# Iterative methods done right (life's too short to write for-loops)

Iterative methods are a class of numerical algorithms that produce a sequence of (hopefully) better and better approximations to a solution of a problem, starting from an initial guess. Function minimization, linear and nonlinear systems of equations, are very often solved with iterative methods (especially when the problem is too large for direct methods to kick in).

On paper, iterative methods are commonly described as loops that somehow generate a sequence of approximations to the problem solution: in fact, that’s the immediate way of translating them into running pieces of code using the programming language of choice. Include a bit of additional logic (some stopping condition to halt the iterations, a few lines to display the algorithm’s status or log it to a file) and one has a pretty decent utility to run experiments.
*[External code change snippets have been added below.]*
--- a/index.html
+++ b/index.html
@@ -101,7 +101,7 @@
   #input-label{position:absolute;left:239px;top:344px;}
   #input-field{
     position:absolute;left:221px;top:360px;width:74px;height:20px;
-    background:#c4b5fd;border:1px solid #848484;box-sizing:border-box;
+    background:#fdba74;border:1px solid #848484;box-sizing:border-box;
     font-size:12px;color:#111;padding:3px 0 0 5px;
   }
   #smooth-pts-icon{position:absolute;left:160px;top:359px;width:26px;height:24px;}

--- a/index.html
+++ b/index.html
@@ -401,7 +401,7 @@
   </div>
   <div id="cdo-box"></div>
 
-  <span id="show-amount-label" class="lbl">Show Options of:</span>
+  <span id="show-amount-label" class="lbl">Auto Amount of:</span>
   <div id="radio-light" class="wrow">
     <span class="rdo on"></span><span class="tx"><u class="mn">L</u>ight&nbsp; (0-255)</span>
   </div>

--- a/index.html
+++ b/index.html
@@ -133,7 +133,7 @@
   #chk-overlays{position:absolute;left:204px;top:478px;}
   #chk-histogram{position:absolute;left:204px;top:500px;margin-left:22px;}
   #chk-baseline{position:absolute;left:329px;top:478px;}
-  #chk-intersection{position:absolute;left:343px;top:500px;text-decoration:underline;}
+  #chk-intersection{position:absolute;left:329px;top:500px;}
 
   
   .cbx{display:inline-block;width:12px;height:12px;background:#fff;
However, that’s not necessarily *the best* way of doing the job, especially if
you need to code this type of loops over and over again:
off-by-one-errors are
around the corner, and adding options and features one on top of the other
quickly results in spaghetti code
(which may not necessarily be a bad thing).

Instead, common patterns that show up when implementing iterative methods are
much better exploited using *iterables*.
I’ll illustrate this by examples in Julia, using the
conjugate gradient method
for positive (semi)definite linear systems as guinea pig.

*Note:* the examples that follow run on Julia 0.7 (as well as 1.0,
but that’s not out yet).
It goes without saying that similar things one can do in
Python,
Java,
C++,
or whatever language is preferred: in fact, I would highly encourage you to do so
in case you have months (or years) ahead of experimenting with iterative methods.

*Edit (August 1, 2020):* some snippets were updated to be compatible with more recent versions of Julia
(they were tested on Julia 1.4.2).

## Iterables in Julia

Iterables are objects one can iterate on, like lists or other types of collections.
Unlike collections however, iterables do not hold all elements in memory: instead,
they only need to be able to generate them in sequence, one after the other.
They’re like *lazy* collections.
In order to make
custom iterable types in Julia,
it is sufficient to identify what the *state* of the iteration is,
and define the `iterate`

function returning the next element in the sequence
and updated state.

For instance, suppose we want to compute the following generalized Fibonacci sequence:

\[\begin{align} F_{0} &= s_{0}, \\ F_{1} &= s_{1}, \\ F_{n} &= F_{n-1} + F_{n-2},\quad\forall\ n > 1. \end{align}\]The sequence is uniquely determined by \(s_0\) and \(s_1\) (with \(s_0=0\), \(s_1=1\) yielding the standard Fibonacci sequence). So our iterable is

In order to unroll the sequence and compute each element, one only needs to keep
track of the pair \((F_{n-1}, F_{n})\) of the two most recent elements: that
will be the state of our iteration. Then we need to define *two*
methods for the `iterate`

function:

`iterate(iter::FibonacciIterable)`

returning the pair`(F0, state0)`

containing the*first*element in the sequence and initial state respectively;`iterate(iter::FibonacciIterable, state)`

returning the pair`(F, newstate)`

of the*next*element`F`

in the sequence (given`state`

) and the updated state`newstate`

.

As soon as the sequence is over, `iterate`

should return
`nothing`

(Julia’s “none” value). This is never the case for our Fibonacci
sequences, since they’re infinite.
Note that `FibonacciIterable`

objects are immutable: we would like them not
to change as we iterate, since they *identify* the sequence which is being produced.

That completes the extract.